• INSTRUCTIONS FOR THE TASK: A faithful transcript of every entry is required; pictures do not belong in it.

>>>

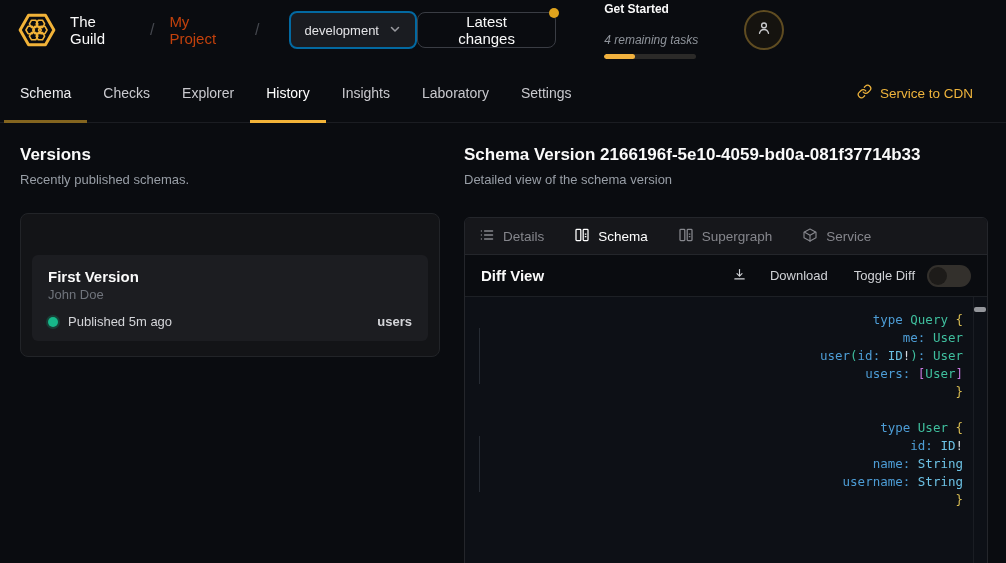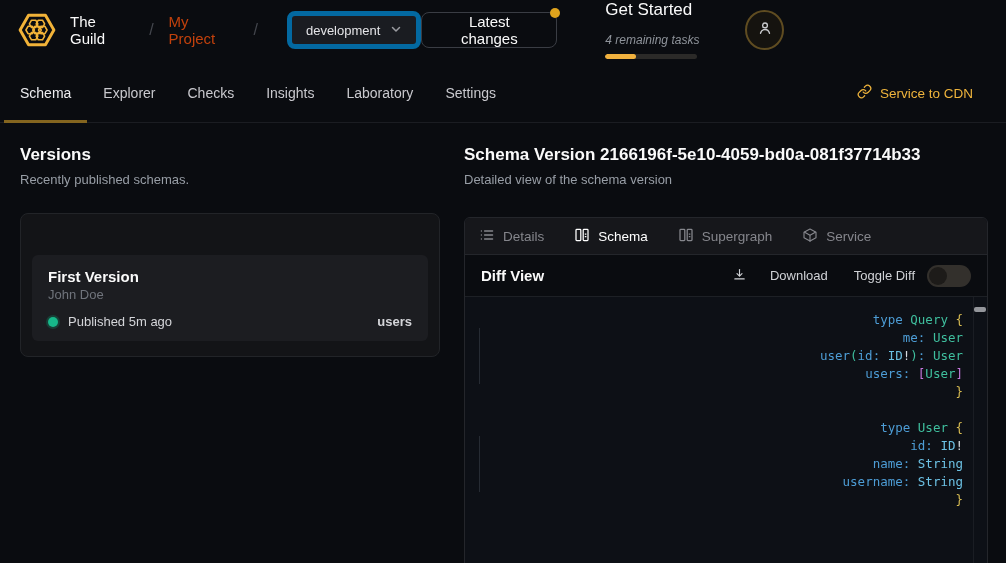--- a/index.html
+++ b/index.html
@@ -12,28 +12,28 @@
   }
 
   
   .topbar { position:absolute; top:0; left:0; width:802px; height:60px;
     display:flex; align-items:center; padding:0 18px; }
   .logo { width:38px; height:38px; flex:0 0 auto; }
   .brand { margin-left:14px; font-size:15px; font-weight:500; color:#fafafa; }
   .crumb-sep { margin:0 15px; color:#44474e; font-size:16px; }
   .project { font-size:15px; font-weight:500; color:#c2410c; }
   .env-btn { margin-left:14px; height:38px; padding:0 14px; display:flex; align-items:center; gap:10px;
-    background:#1a1c21; border:5px solid #0369a1; border-radius:8px; color:#e4e4e7; font-size:13px; cursor:pointer; }
+    background:#1a1c21; border:2px solid #0369a1; border-radius:8px; color:#e4e4e7; font-size:13px; cursor:pointer; }
   .topbar-right { margin-left:auto; display:flex; align-items:center; gap:48px; }
   .latest-btn { position:relative; height:36px; padding:0 18px; background:transparent;
     border:1px solid #3a3d44; border-radius:8px; color:#fafafa; font-size:15px; cursor:pointer; }
   .latest-dot { position:absolute; top:-5px; right:-4px; width:10px; height:10px; border-radius:50%;
     background:#dfa31d; }
   .get-started { width:92px; }
-  .gs-title { font-size:17px; font-weight:400; color:#fafafa; line-height:17px; }
+  .gs-title { font-size:12px; font-weight:700; color:#fafafa; line-height:17px; }
   .gs-sub { font-size:12px; color:#8f949b; line-height:15px; margin-top:15px; white-space:nowrap;font-style:italic; }
   .gs-track { margin-top:6px; width:92px; height:5px; border-radius:3px; background:#2b2a28; overflow:hidden; }
   .gs-fill { height:100%; border-radius:3px; background:#f0b13e; }
   .avatar { width:40px; height:40px; border-radius:50%; background:#15130f; border:2px solid #5f4c21;
     display:flex; align-items:center; justify-content:center; cursor:pointer; }
 
   
   .navbar { position:absolute; top:60px; left:0; width:1006px; height:63px;
     border-bottom:1px solid #1b1d22; display:flex; align-items:center; padding:4px 0 0 4px; }
   .nav-tab { position:relative; height:59px; display:flex; align-items:center; padding:0 16px;
@@ -150,24 +150,27 @@
       </span>
     </div>
   </div>
 </header>
 
 <nav class="navbar">
   <div class="nav-tab hl">
       <span>Schema</span>
     </div>
   <div class="nav-tab">
+      <span>Checks</span>
+    </div>
+  <div class="nav-tab">
       <span>Explorer</span>
     </div>
-  <div class="nav-tab">
-      <span>Checks</span>
+  <div class="nav-tab active">
+      <span>History</span>
     </div>
   <div class="nav-tab">
       <span>Insights</span>
     </div>
   <div class="nav-tab">
       <span>Laboratory</span>
     </div>
   <div class="nav-tab">
       <span>Settings</span>
     </div>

<<<

• SOLUTION TO THE PROBLEM:
--- a/index.html
+++ b/index.html
@@ -12,28 +12,28 @@
   }
 
   
   .topbar { position:absolute; top:0; left:0; width:802px; height:60px;
     display:flex; align-items:center; padding:0 18px; }
   .logo { width:38px; height:38px; flex:0 0 auto; }
   .brand { margin-left:14px; font-size:15px; font-weight:500; color:#fafafa; }
   .crumb-sep { margin:0 15px; color:#44474e; font-size:16px; }
   .project { font-size:15px; font-weight:500; color:#c2410c; }
   .env-btn { margin-left:14px; height:38px; padding:0 14px; display:flex; align-items:center; gap:10px;
-    background:#1a1c21; border:5px solid #0369a1; border-radius:8px; color:#e4e4e7; font-size:13px; cursor:pointer; }
+    background:#1a1c21; border:2px solid #0369a1; border-radius:8px; color:#e4e4e7; font-size:13px; cursor:pointer; }
   .topbar-right { margin-left:auto; display:flex; align-items:center; gap:48px; }
   .latest-btn { position:relative; height:36px; padding:0 18px; background:transparent;
     border:1px solid #3a3d44; border-radius:8px; color:#fafafa; font-size:15px; cursor:pointer; }
   .latest-dot { position:absolute; top:-5px; right:-4px; width:10px; height:10px; border-radius:50%;
     background:#dfa31d; }
   .get-started { width:92px; }
-  .gs-title { font-size:17px; font-weight:400; color:#fafafa; line-height:17px; }
+  .gs-title { font-size:12px; font-weight:700; color:#fafafa; line-height:17px; }
   .gs-sub { font-size:12px; color:#8f949b; line-height:15px; margin-top:15px; white-space:nowrap;font-style:italic; }
   .gs-track { margin-top:6px; width:92px; height:5px; border-radius:3px; background:#2b2a28; overflow:hidden; }
   .gs-fill { height:100%; border-radius:3px; background:#f0b13e; }
   .avatar { width:40px; height:40px; border-radius:50%; background:#15130f; border:2px solid #5f4c21;
     display:flex; align-items:center; justify-content:center; cursor:pointer; }
 
   
   .navbar { position:absolute; top:60px; left:0; width:1006px; height:63px;
     border-bottom:1px solid #1b1d22; display:flex; align-items:center; padding:4px 0 0 4px; }
   .nav-tab { position:relative; height:59px; display:flex; align-items:center; padding:0 16px;
@@ -150,24 +150,27 @@
       </span>
     </div>
   </div>
 </header>
 
 <nav class="navbar">
   <div class="nav-tab hl">
       <span>Schema</span>
     </div>
   <div class="nav-tab">
+      <span>Checks</span>
+    </div>
+  <div class="nav-tab">
       <span>Explorer</span>
     </div>
-  <div class="nav-tab">
-      <span>Checks</span>
+  <div class="nav-tab active">
+      <span>History</span>
     </div>
   <div class="nav-tab">
       <span>Insights</span>
     </div>
   <div class="nav-tab">
       <span>Laboratory</span>
     </div>
   <div class="nav-tab">
       <span>Settings</span>
     </div>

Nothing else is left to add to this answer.